Problem requirements:
Leaving out the pictures, return word for word the stretch of entries below from the line holding "text: 2017/٢٠١٠م ->" through the line holding "height: 59px ->".

Provided entries:

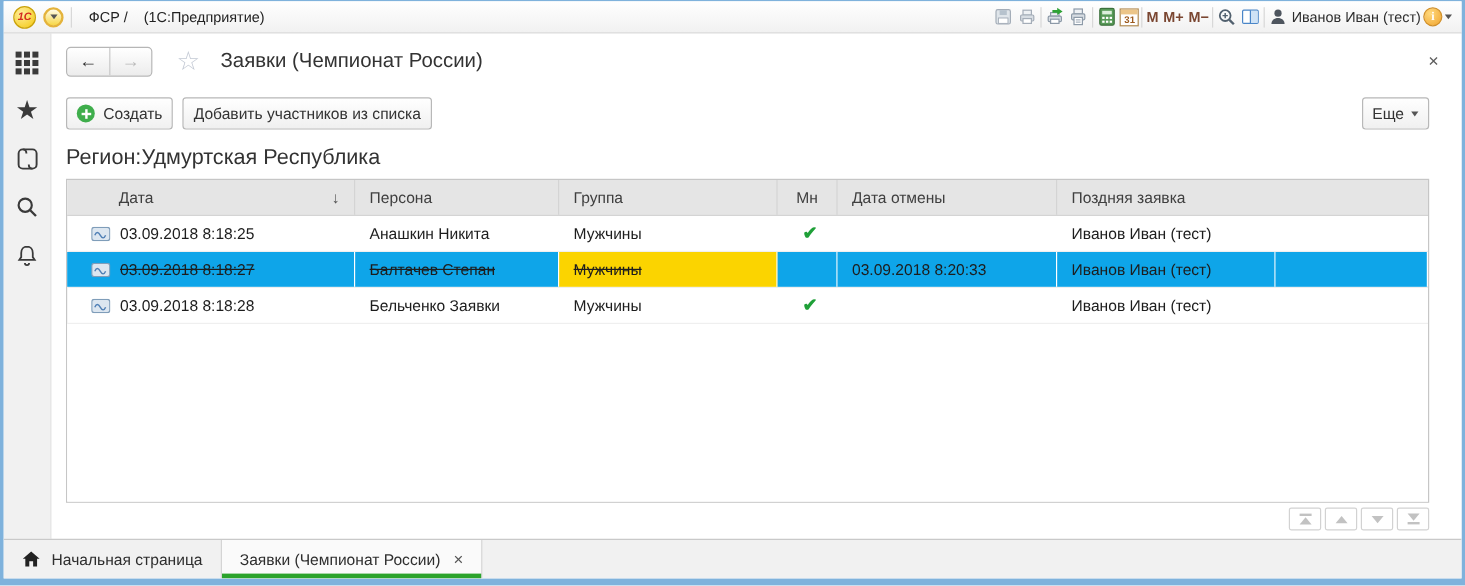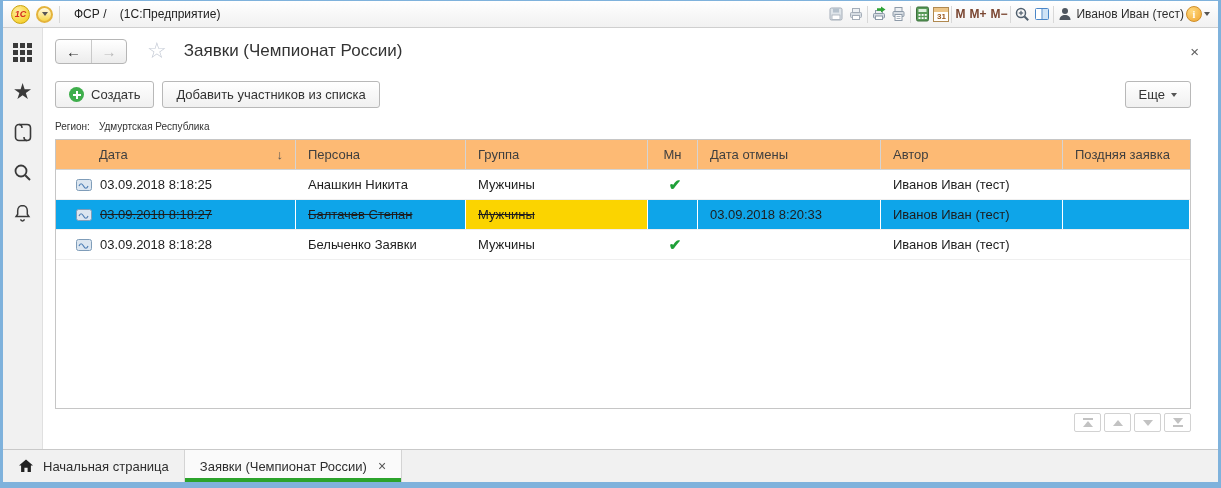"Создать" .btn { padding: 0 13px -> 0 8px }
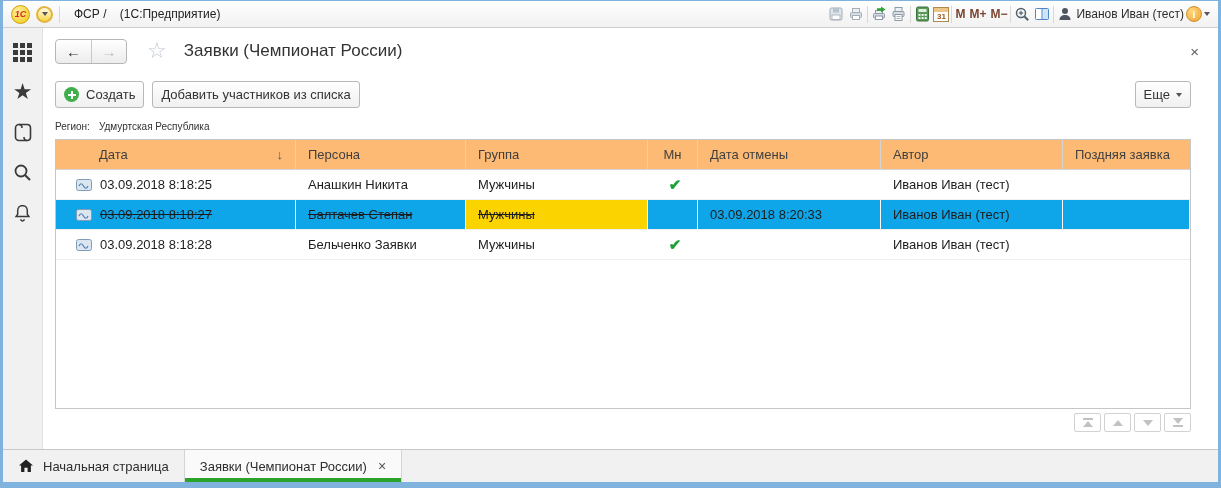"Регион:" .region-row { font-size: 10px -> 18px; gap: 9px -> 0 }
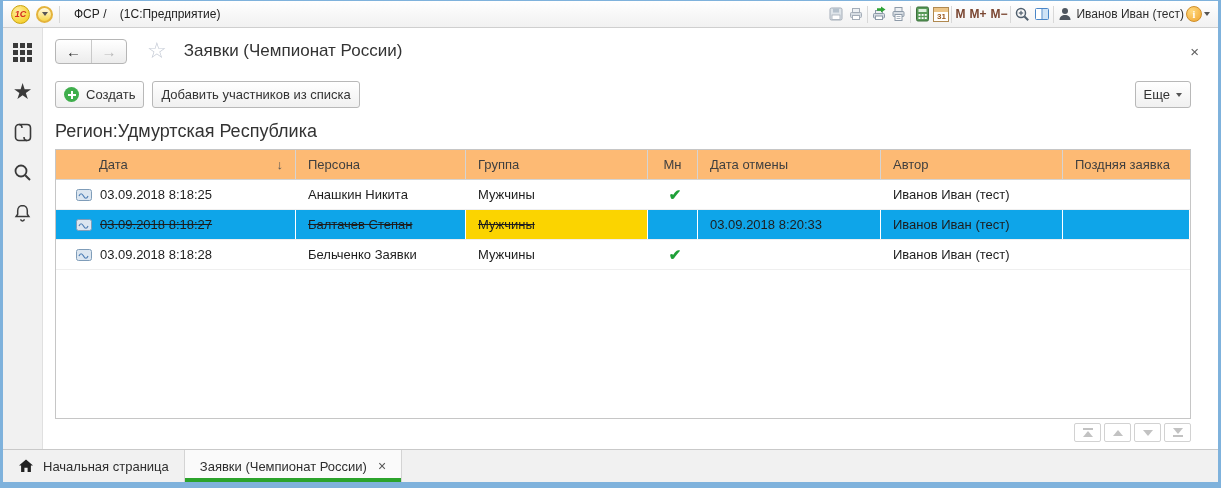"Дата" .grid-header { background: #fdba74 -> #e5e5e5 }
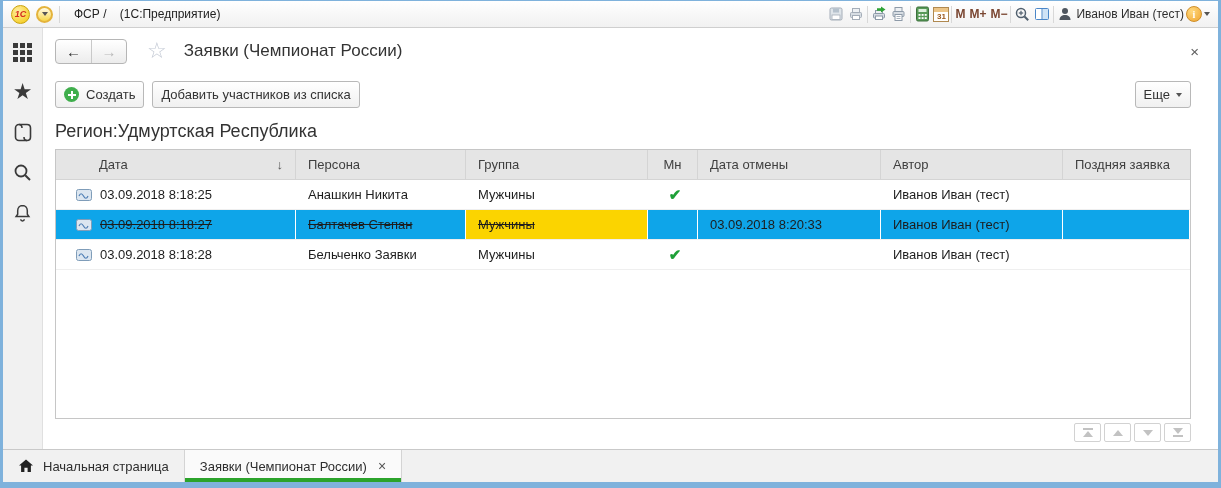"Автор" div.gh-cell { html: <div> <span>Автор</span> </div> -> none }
--
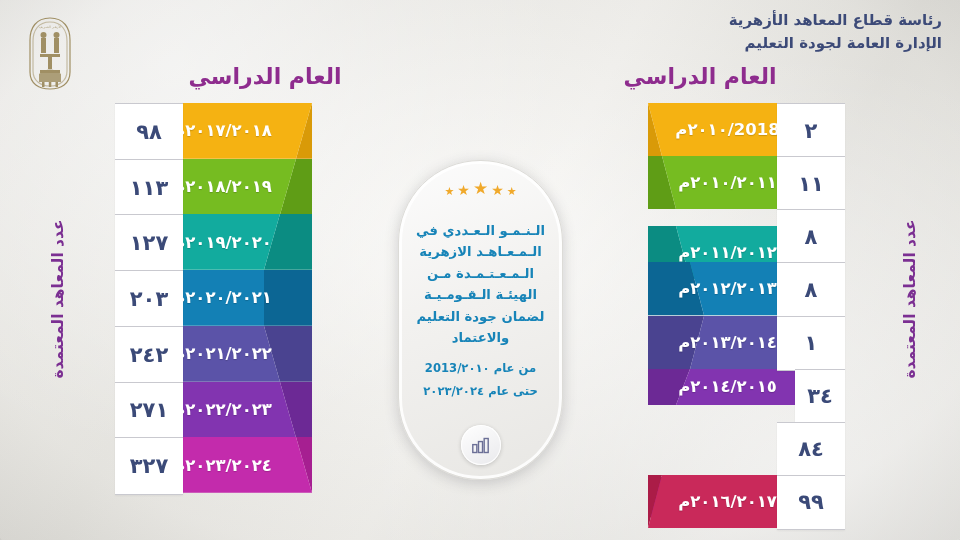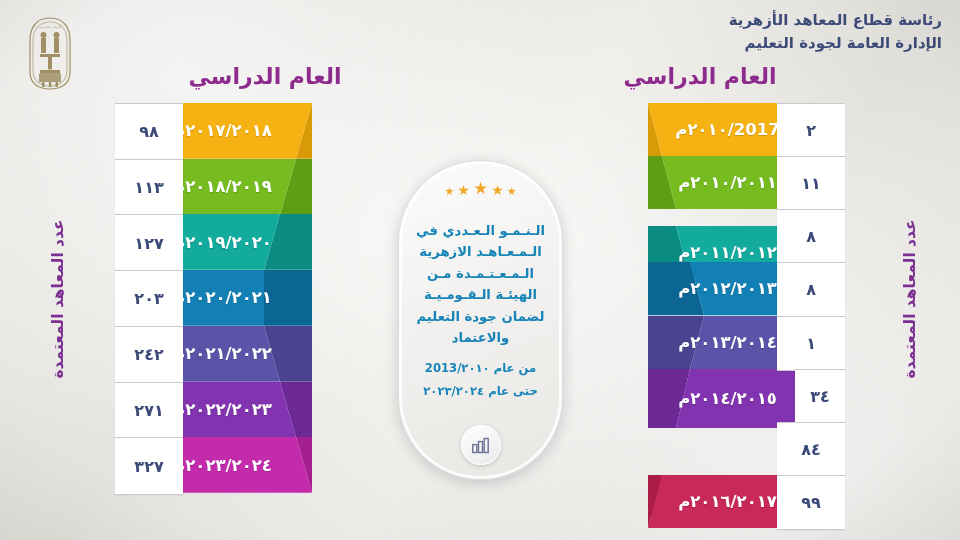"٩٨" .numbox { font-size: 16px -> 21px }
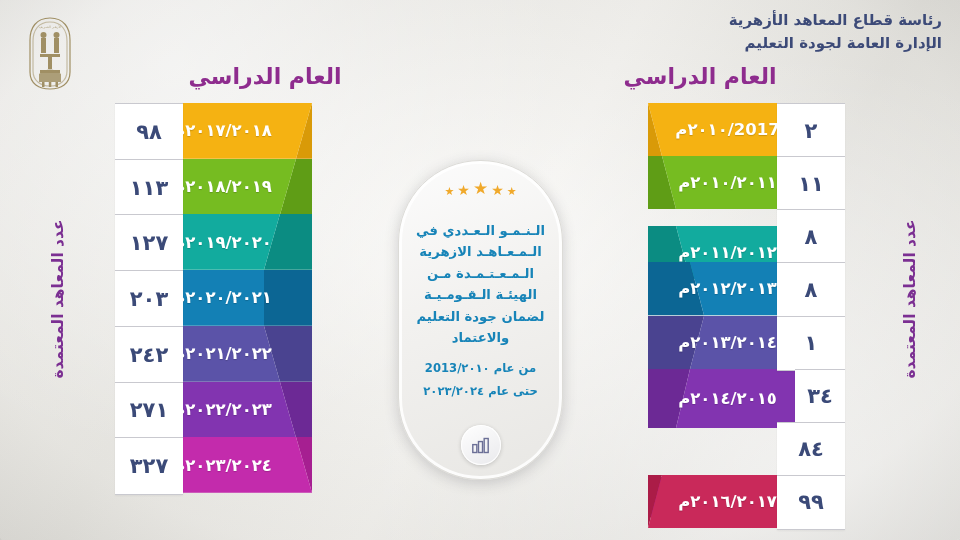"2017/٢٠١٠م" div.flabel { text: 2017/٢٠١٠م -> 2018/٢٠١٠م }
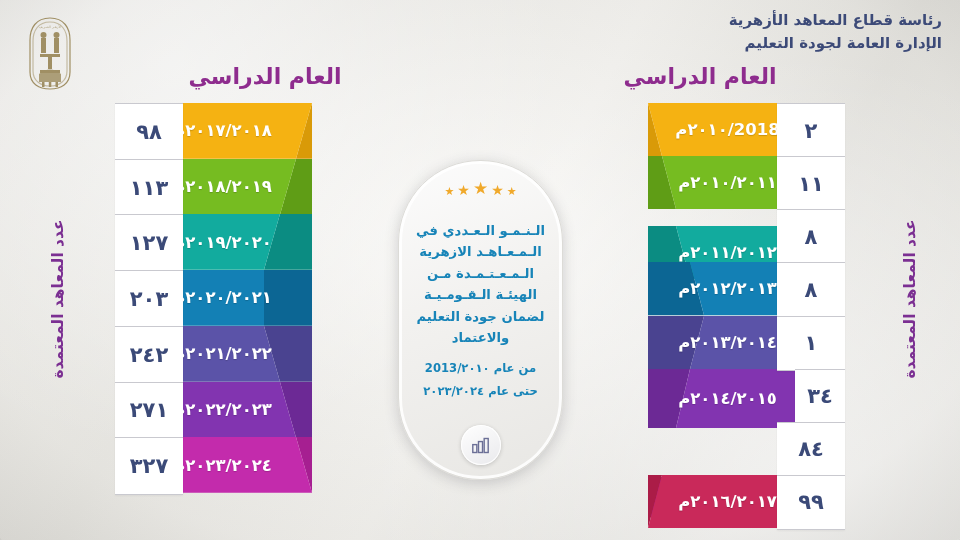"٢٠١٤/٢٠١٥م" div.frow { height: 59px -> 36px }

Answer to the problem:
"2017/٢٠١٠م" div.flabel { text: 2017/٢٠١٠م -> 2018/٢٠١٠م }
"٢٠١٤/٢٠١٥م" div.frow { height: 59px -> 36px }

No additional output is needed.